Jeff Kepner, 57, who lost his hands and feet to a bacterial infection 10 years ago, went into surgery at 8 a.m. at the University of Pittsburgh Medical Center, said his wife, Valarie.
Hes in surgery and Im just waiting for the next 20 hours, she said. A little more than four hours in, she has not gotten word from the surgical team but that is a good sign, she said.
No news is good news, Mrs. Kepner said. The surgeons have promised to talk to her about halfway through. A single hand transplant typically takes 8-10 hours and a double hand transplant would add about 4-5 hours to that, the University of Pittsburgh surgeons said previously.
Two transplant teams would work simultaneously, one on each side, to attach the hands. While there have been five single hand transplants in the U.S., and about a dozen double-hand-transplants worldwide, Mr. Kepner would be the first U.S. case.

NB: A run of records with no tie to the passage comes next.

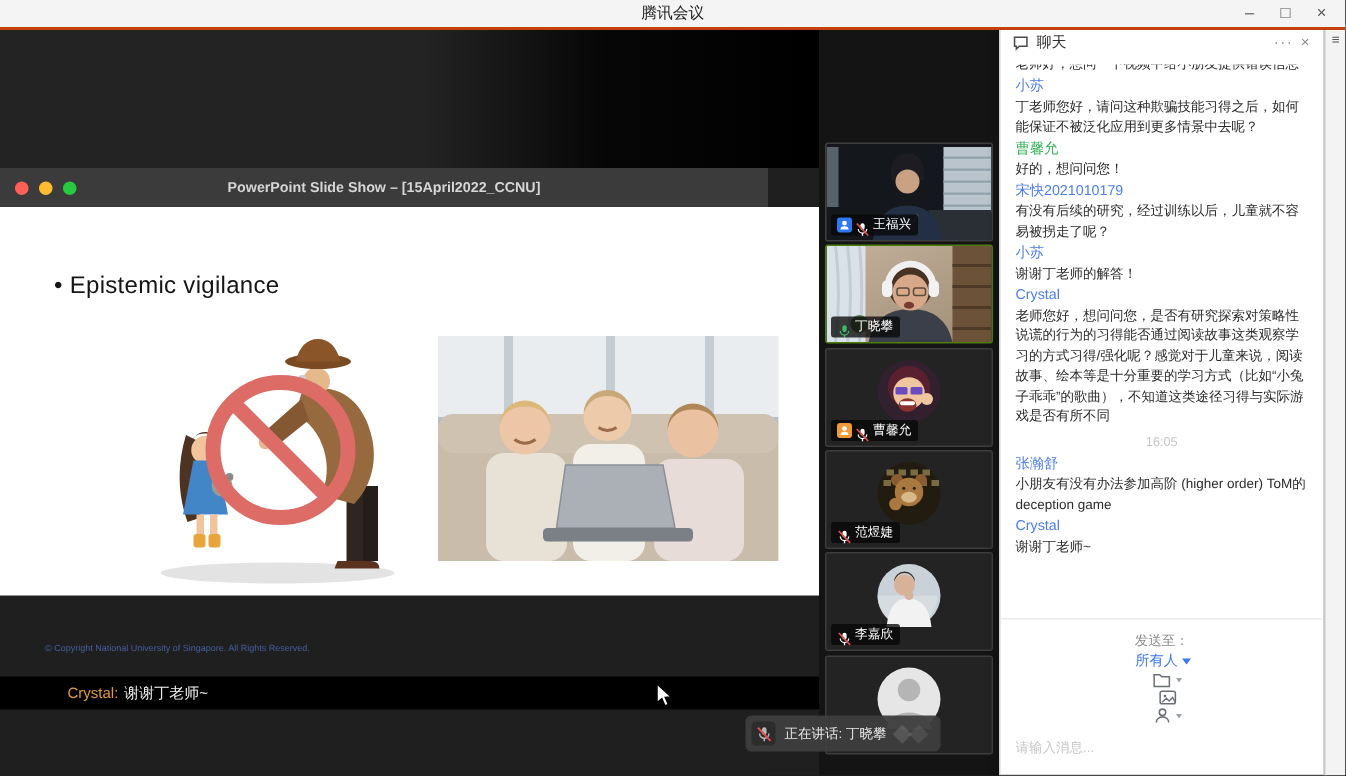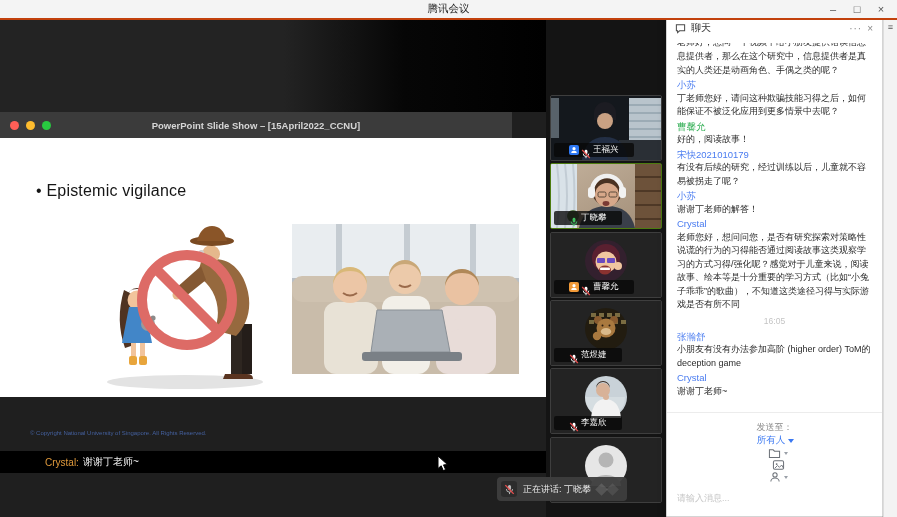--- a/index.html
+++ b/index.html
@@ -29,21 +29,21 @@
   #caption-bar{position:absolute;left:0;top:431px;width:546px;height:22px;background:#000;display:flex;align-items:center;padding-left:45px;font-size:10px;}
   #caption-sender{color:#e09a3c;margin-right:4px;}
   #caption-text{color:#f0f0f0;}
 
   
   #sidebar{position:absolute;left:546px;top:20px;width:120px;height:497px;background:#141414;}
   .tile{position:absolute;left:4px;width:112px;height:66px;background:#242424;border:1px solid #3e3e3e;border-radius:2px;overflow:hidden;}
   .tile.speaking{border:1px solid #4d7c0f;text-align:right;}
   .tile svg.scene{position:absolute;left:0;top:0;width:100%;height:100%;}
   .t1{top:75px;} .t2{top:143px;} .t3{top:212px;} .t4{top:280px;} .t5{top:348px;} .t6{top:417px;}
-  .badge{position:absolute;left:3px;bottom:3px;display:flex;align-items:center;gap:2px;background:rgba(8,8,8,.78);border-radius:2px;padding:1px 15px;max-width:102px;}
+  .badge{position:absolute;left:3px;bottom:3px;display:flex;align-items:center;gap:2px;background:rgba(8,8,8,.78);border-radius:2px;padding:1px 4px;max-width:102px;}
   .badge .nm{font-size:8.5px;color:#fff;white-space:nowrap;}
   .role{width:10px;height:10px;border-radius:2px;display:flex;align-items:center;justify-content:center;flex:none;}
   .role.blue{background:#2d78f4;} .role.orange{background:#f29a38;}
   .micbox{width:10px;height:10px;flex:none;}
 
   
   #speaking-toast{position:absolute;left:497px;top:477px;height:24px;background:rgba(62,62,62,.95);border-radius:4px;display:flex;align-items:center;padding:0 10px 0 4px;gap:6px;z-index:6;}
   #toast-mic{width:16px;height:16px;background:#2c2c2c;border-radius:3px;display:flex;align-items:center;justify-content:center;flex:none;}
   #toast-text{font-size:9px;color:#e8e8e8;white-space:nowrap;}
   .wm{width:9px;height:9px;background:rgba(255,255,255,.13);transform:rotate(45deg);display:inline-block;}
@@ -363,27 +363,26 @@
     <span id="chat-title">聊天</span>
     <span class="flexsp"></span>
     <span class="hbtn">···</span>
     <span class="hbtn">×</span>
   </div>
 
   <div id="chat-messages">
     <div class="clip">
         <div class="ci">老师好，想问一下视频中给小朋友提供错误信息的信</div>
       </div>
-    <div class="msg-text">息提供者，那么在这个研究中，信息提供者是真实的人类还是动画角色、手偶之类的呢？</div>
 
     <div class="msg-name blue">小苏</div>
     <div class="msg-text">丁老师您好，请问这种欺骗技能习得之后，如何能保证不被泛化应用到更多情景中去呢？</div>
 
     <div class="msg-name green">曹馨允</div>
-    <div class="msg-text">好的，阅读故事！</div>
+    <div class="msg-text">好的，想问问您！</div>
 
     <div class="msg-name blue">宋快2021010179</div>
     <div class="msg-text">有没有后续的研究，经过训练以后，儿童就不容易被拐走了呢？</div>
 
     <div class="msg-name blue">小苏</div>
     <div class="msg-text">谢谢丁老师的解答！</div>
 
     <div class="msg-name blue">Crystal</div>
     <div class="msg-text">老师您好，想问问您，是否有研究探索对策略性说谎的行为的习得能否通过阅读故事这类观察学习的方式习得/强化呢？感觉对于儿童来说，阅读故事、绘本等是十分重要的学习方式（比如“小兔子乖乖”的歌曲），不知道这类途径习得与实际游戏是否有所不同</div>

The University of Pittsburgh is also using a new anti-rejection protocol with this hand transplant that involves giving Mr. Kepner a bone marrow transplant from the donor after the surgery, to help develop tolerance of his immune system to the new hands, and then using a single medication to help prevent rejection after that.
Called the Pittsburgh protocol, it has been used with organ transplants with success prior to this case, the surgeons said.